Yesterday’s news on Longannet was obviously deeply disappointing to my constituents, and to the whole of Fife. Will the Secretary of State set out what assessment he has made of the medium-term future of the station, and will his Department work with me to secure a long-term future for it? Will he also confirm that despite the bluster and spin from the Scottish National party Government, not a single penny has been offered by Mr Salmond?
May I first thank the hon. Gentleman for the very constructive way in which he has engaged in this process and for the support that he has given to his constituents? I think that there is joint disappointment that it has not been possible to take that project forward. The longer-term future of the plant will now be a matter for the company, and that was always going to be one of the problems of a retrospective regime at an old plant with the upgrading costs that would have been necessary. I am delighted that he will engage with us as Ministers and with our officials on the best way of taking things forward, because we are completely committed to seeing carbon capture and storage developed, preferably in Scotland. As far as I am aware, not one penny of support was offered by the Scottish Government.
In respect of the Minister of State’s responses regarding the Office of Fair Trading’s inquiry into off-grid energy supplies, which identified the importance of a diversity of suppliers, does he accept that the nature of the contracts that have been entered into restricts the opportunities for those who are supplied, particularly where they are forced to have a container to hold the liquefied petroleum gas?
The Office of Fair Trading has indicated that it will look at further examples of market abuse and anti-competitive behaviour, and that it is looking for evidence to be submitted to it in order to take that work forward, so there will undoubtedly be areas of further work that needs to be done.

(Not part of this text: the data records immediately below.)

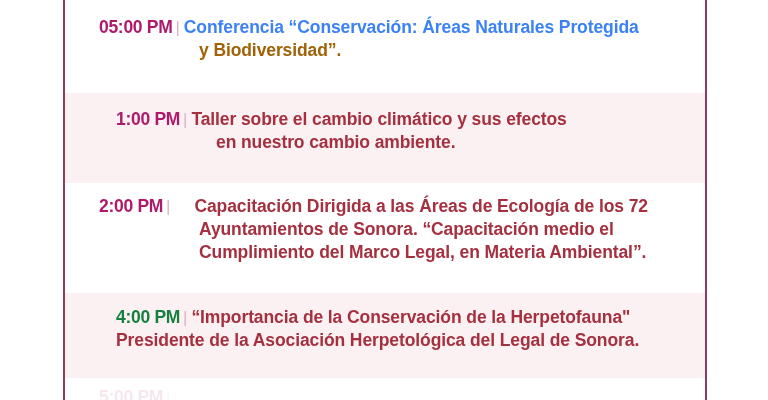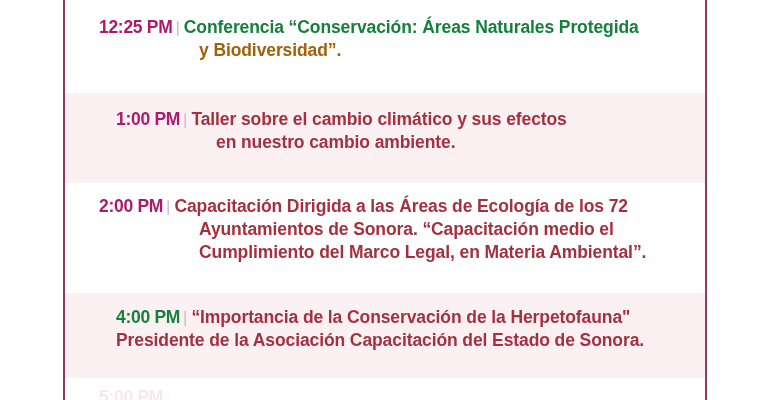"12:25 PM" span.time { text: 12:25 -> 05:00 }
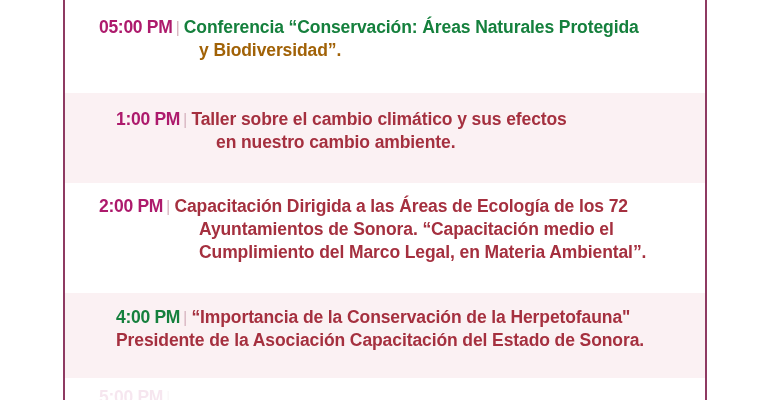"Conferencia “Conservación: Áreas" span.desc { color: #15803d -> #3b82f6 }
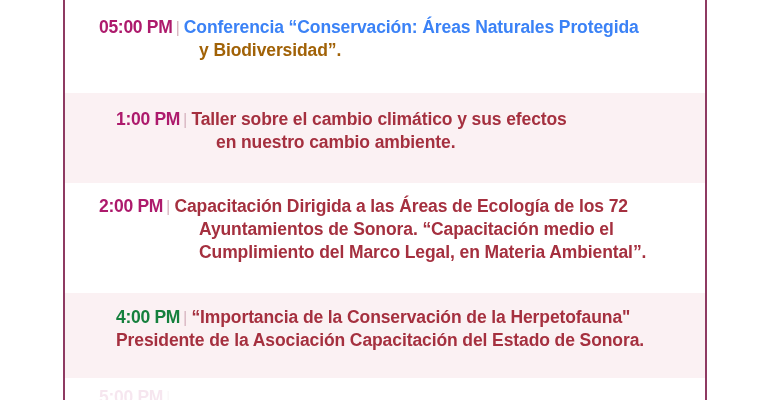"Capacitación Dirigida a las Áreas" span.desc { margin-left: none -> 20px }
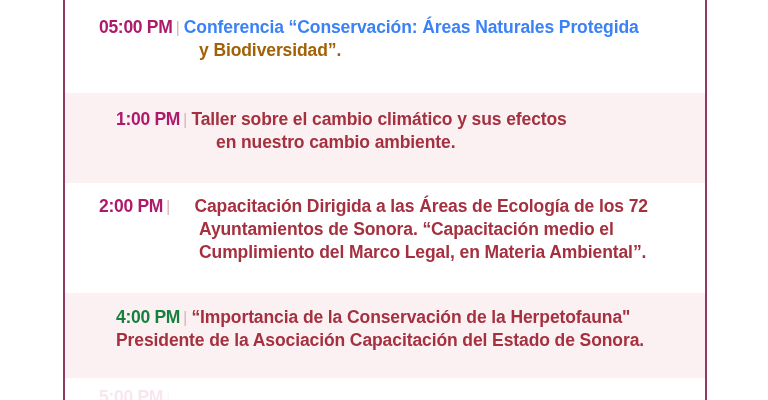"Presidente de la Asociación Capacitación" span.desc { text: Capacitación del Estado -> Herpetológica del Legal }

Some of that may need to be referred to the Competition Commission, and I hope that my hon. Friend will make forceful representations to that effect.
The extraction of shale gas by hydraulic fracturing carries with it significant environmental risks. What assessment have the Government made of those risks, and what discussions have they had with their counterparts in the Northern Ireland Assembly about those?
Let me reassure the hon. Lady that any shale gas extraction has to abide by exactly the same environmental and regulatory restrictions as any other oil and gas developments. There has been only very limited interest, and there is only one drilling application at the moment, in Lancashire, with Cuadrilla. It has potential for the United Kingdom but the issues here are very different from those in the United States in terms of land ownership rights, which I think will impede its development here compared with the rate in the US. It has a potential role to play, but it will be done within very strict environmental constraints.